13 |           let tmp = tmp.iter().flat_map(|seq| bucket.get_mut(seq).
   |                                             - ^-----
   |                                             | |
   |  ___________________________________________|_variable captured here
   | |                                           |
   | |                                           inferred to be a `FnMut` closure
14 | |             unwrap().drain(..)
   | |______________________________^ returns a reference to a captured variable which escapes the closure body
   |
   = note: `FnMut` closures only have access to their captured variables while they are executing...
   = note: ...therefore, they cannot allow references to captured variables to escape

Do I need to go unsafe? How? And more importantly, is it reasonable to want to remove that clone?


Solution

  • You can eliminate bucket[seq].clone() using std::mem::take():

    let tmp = tmp.iter().flat_map(
        |seq| std::mem::take(bucket.get_mut(seq).unwrap()),
    );
    

    That will transfer ownership of the existing Vec and leave an empty one in the hash map. Since the map remains in a well-defined state, this is 100% safe. Since the empty vector doesn't allocate, it is also efficient. And finally, since you can guarantee that you no longer access that key, it is correct. (Playground.)
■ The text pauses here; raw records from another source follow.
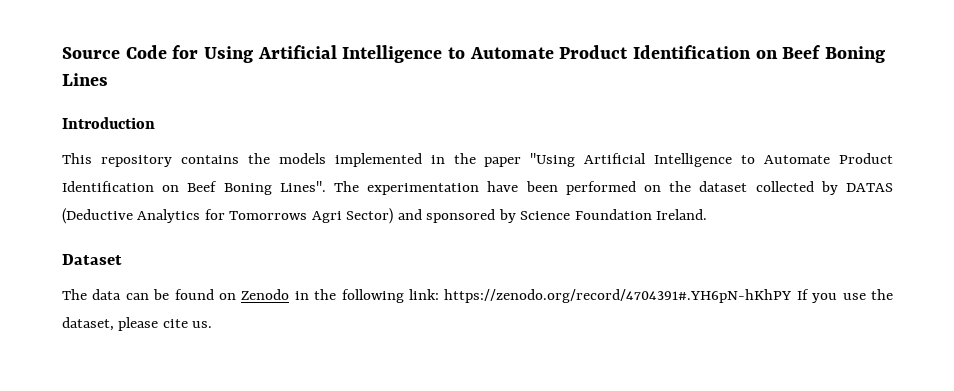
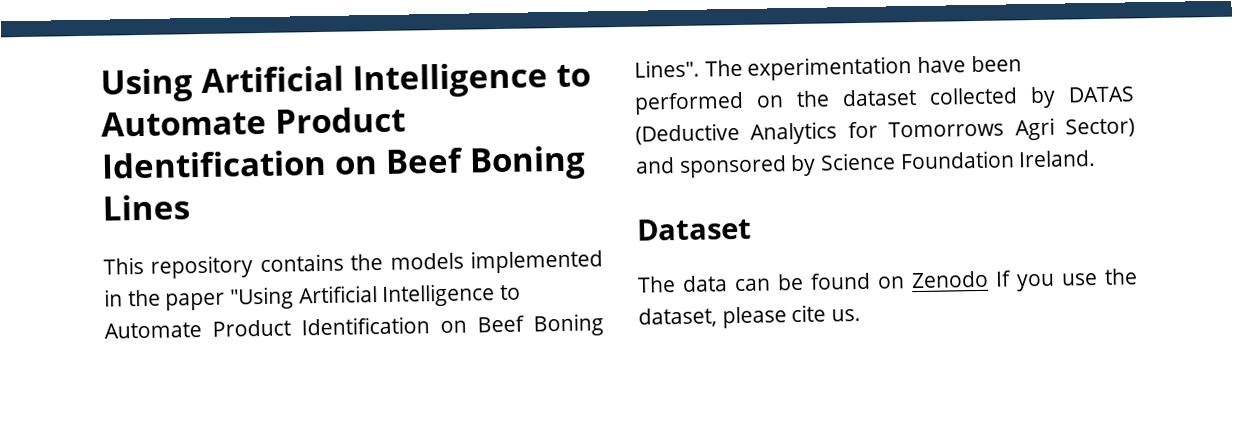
- Source Code for Using Artificial Intelligence to Automate Product Identification on Beef Boning Lines
+ Using Artificial Intelligence to Automate Product Identification on Beef Boning Lines
- Introduction
- The data can be found on Zenodo in the following link: https://zenodo.org/record/4704391#.YH6pN-hKhPY If you use the dataset, please cite us.
+ The data can be found on Zenodo If you use the dataset, please cite us.

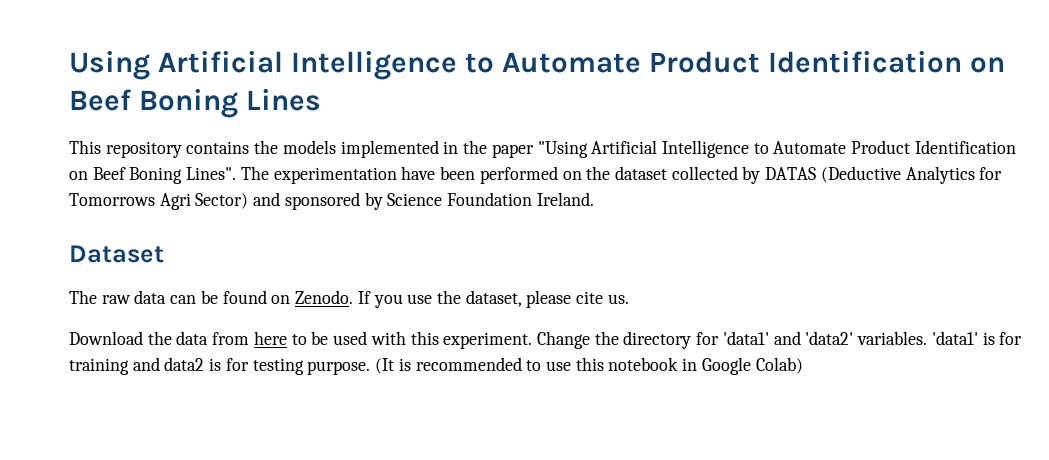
- The data can be found on Zenodo If you use the dataset, please cite us.
+ The raw data can be found on Zenodo. If you use the dataset, please cite us.
+ Download the data from here to be used with this experiment. Change the directory for 'data1' and 'data2' variables. 'data1' is for training and data2 is for testing purpose. (It is recommended to use this notebook in Google Colab)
    As pointed out in the comments, an alternative is to remove the vector from the hash map, which also transfer the ownership of the vector:

    let tmp = tmp.iter().flat_map(|seq| bucket.remove(seq).unwrap());
    

    The outer cluster.clone() cannot be replaced with take() because you need the old contents. The issue here is that you cannot extend the vector you are iterating over, which Rust doesn't allow in order to implement efficient pointer-based iteration. A simple and effective solution here would be to use indices instead of iteration (playground):

    clusters.iter_mut().for_each(|cluster| {
        let initial_len = cluster.len();
        for ind in 0..initial_len {
            let seq = cluster[ind];
            cluster.extend(std::mem::take(bucket.get_mut(seq).unwrap()));
        }
    });
    

    Of course, with indexing you pay the price of indirection and bound checks, but rustc/llvm is pretty good at removing both when it is safe to do so, and even if it doesn't, indexed access might still be more efficient than cloning. The only way to be sure whether this improves on your original code is to benchmark both versions on production data.